OP says she was in her car this entire time, with her window open and she says she was waiting for a friend. I'm curious about this, why not wait for the friend in the store or wherever they're going to eat? What was the little one behind OP doing this whole time? I don't dare suggest that a few minutes in the car, so long as the caregiver is there, is going to hurt a child. But how much did OP want to make a post here?

Why is the nanny the devil for waiting five minutes outside the car she was driving, well in sight of her charge, while OP is not for having her child sit for those same five minutes? If I were writing this sighting, except on hot summer days, this would be a unnecessary detail to me; the nanny was right there. For all I know, the nanny could be talking to the mother.

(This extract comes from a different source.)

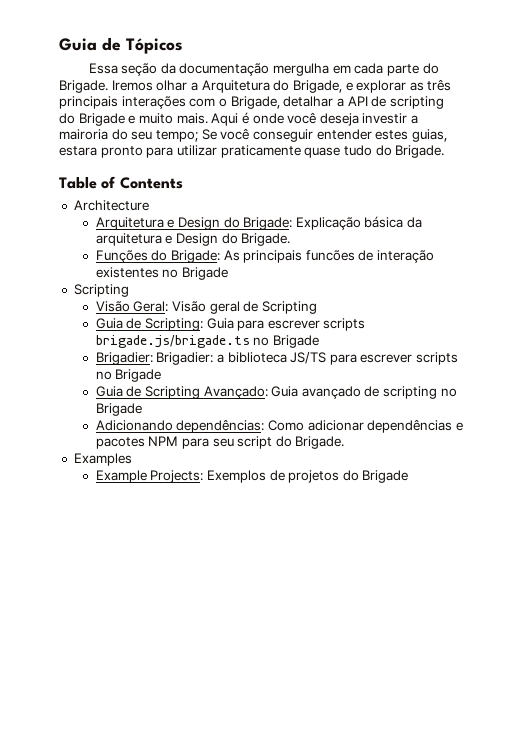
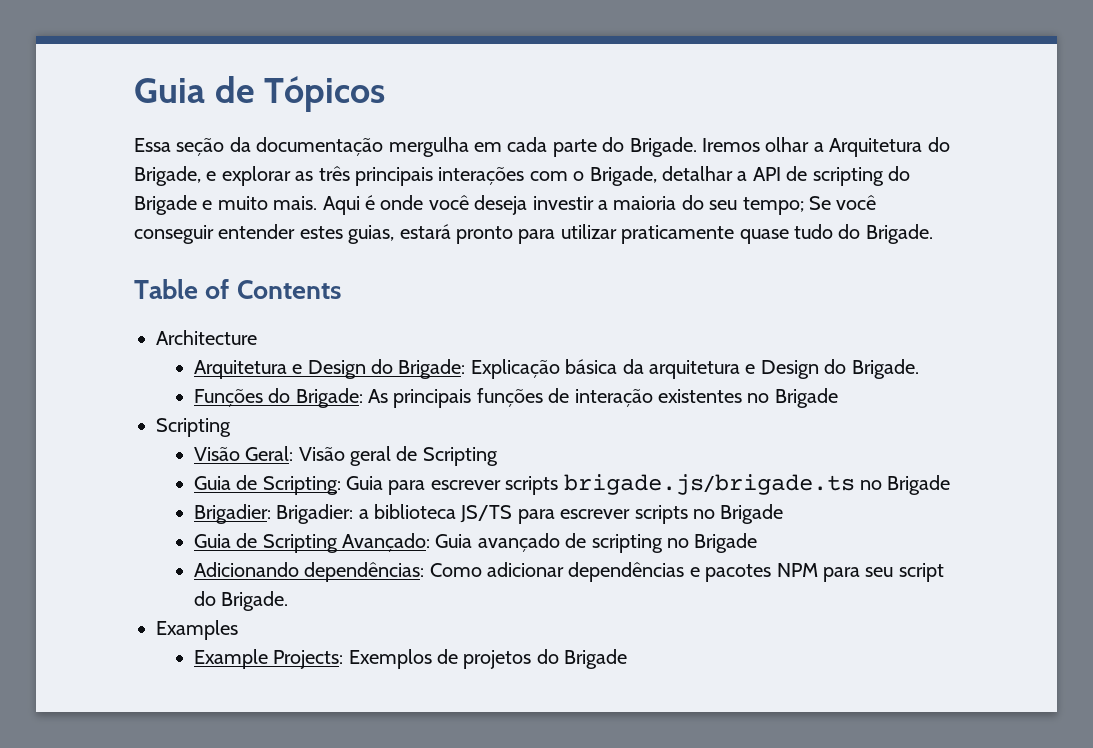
- Aqui é onde você deseja investir a mairoria do seu tempo; Se você conseguir entender estes guias, estara pronto para utilizar praticamente quase tudo do Brigade.
+ Aqui é onde você deseja investir a maioria do seu tempo; Se você conseguir entender estes guias, estará pronto para utilizar praticamente quase tudo do Brigade.
- Funções do Brigade: As principais funcões de interação existentes no Brigade
+ Funções do Brigade: As principais funções de interação existentes no Brigade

To me the big deal in the sighting is the hand holding. If the child was 3, well behind the nanny and hands weren't held, burn the nanny at the stake I say and let me buy the kindling. But how can I trust that's the way of it if OP felt the need to add to her story?


Manhattan Nanny,

Not everywhere is Manhattan. I bet you if ISYN's next poll was whether a family provided a car or if a nanny used her own, you'd find the latter winning overwhelmingly. Whose car it is unnecessary information. The concern is that OP seemed to feel a need to tell herself it wasn't the nanny's car.


OP,

I mean no offense. I would hope that you, like me, would want someone to consider not just the accusation, but how the accusation was made, against you, even if you never knew of the accusation or were affected by it.

MissMannah said...

Observer, I do agree with you. To a certain degree. I have posted on here many times that sightings need to be restricted to the bare bones facts. Conjecture: A statement, opinion, or conclusion based on guesswork. Which is what we get a lot here, and it is completely unnecessary and like you said, makes the sighting less trustworthy.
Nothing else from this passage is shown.